SuperSonicHub1 / TikTok-RSS

A simple TikTok RSS feed generator.
https://TikTok-RSS.supersonichub1.repl.co
The Unlicense
6 stars 5 forks source link

Coming up with a more permanant solution for accessing the TikTok API #3

Closed SuperSonicHub1 closed 2 years ago

SuperSonicHub1 commented 2 years ago

Right now, this project is real scuffed in that I don't generate my own user session. This requires someone to tap me on the shoulder every time this site breaks, which is annoying for both parties.

My plan is to study yt-dlp's TikTok extractor in order to get everything I need.

Fixes #2.

SuperSonicHub1 commented 2 years ago

Current lines of note:

SuperSonicHub1 commented 2 years ago

More lines of interest:

SuperSonicHub1 commented 2 years ago

I have something!
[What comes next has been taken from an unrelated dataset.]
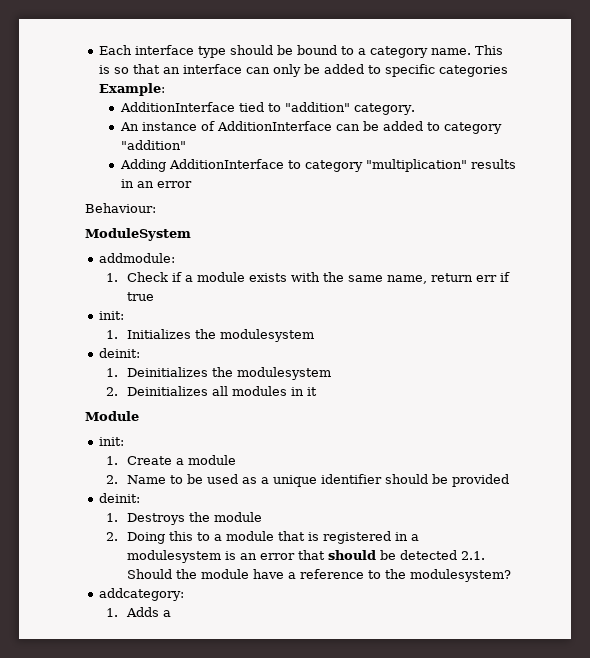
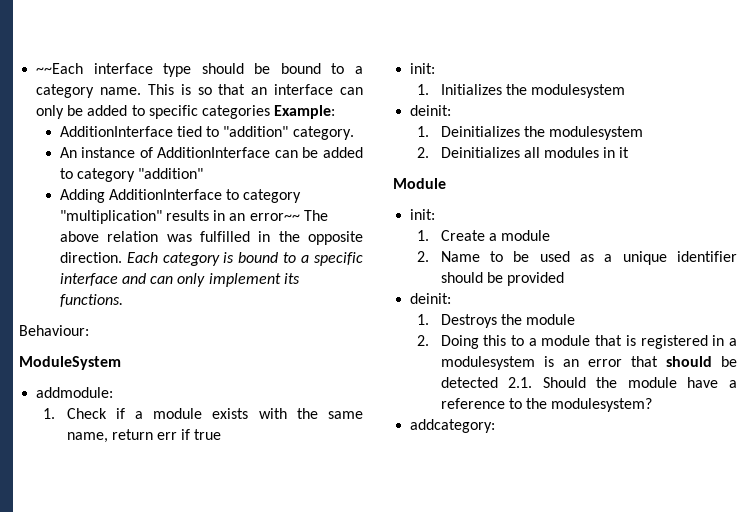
[99,45,133,55] Each -> [36,63,84,74] ~~Each
[156,181,192,188] error -> [249,210,328,221] [59,231,363,245] [59,252,363,266] [59,273,300,287] [59,294,123,307] error~~ The above relation was fulfilled in the opposite direction. Each category is bound to a specific interface and can only implement its functions.
[106,607,172,617] // 1. Adds a -> (496, 426) none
Now all I need to do is to shove it into my current code.

import random
import re
import string
import time
from requests import Session, Response

session = Session() 
session.headers.update({})

# yt-dlp's constants
# https://github.com/yt-dlp/yt-dlp/blob/master/yt_dlp/extractor/tiktok.py#L29-L35
APP_VERSION = '20.1.0'
MANIFEST_APP_VERSION = '210'
APP_NAME = 'trill'
AID = 1180
API_HOSTNAME = 'api-h2.tiktokv.com'
UPLOADER_URL_FORMAT = 'https://www.tiktok.com/@%s'
WEBPAGE_HOST = 'https://www.tiktok.com/'

# My constants
URL = WEBPAGE_HOST + "@{}"
VIDEO_URL = URL + "/video/{}"

def get_user_id(username: str) -> str:
    res = session.get(URL.format(username), headers={
            'User-Agent': 'facebookexternalhit/1.1 (+http://www.facebook.com/externalhit_uatext.php)'
        }
    )
    return re.search(r'snssdk\d*://user/profile/(\d+)', res.text).group(1)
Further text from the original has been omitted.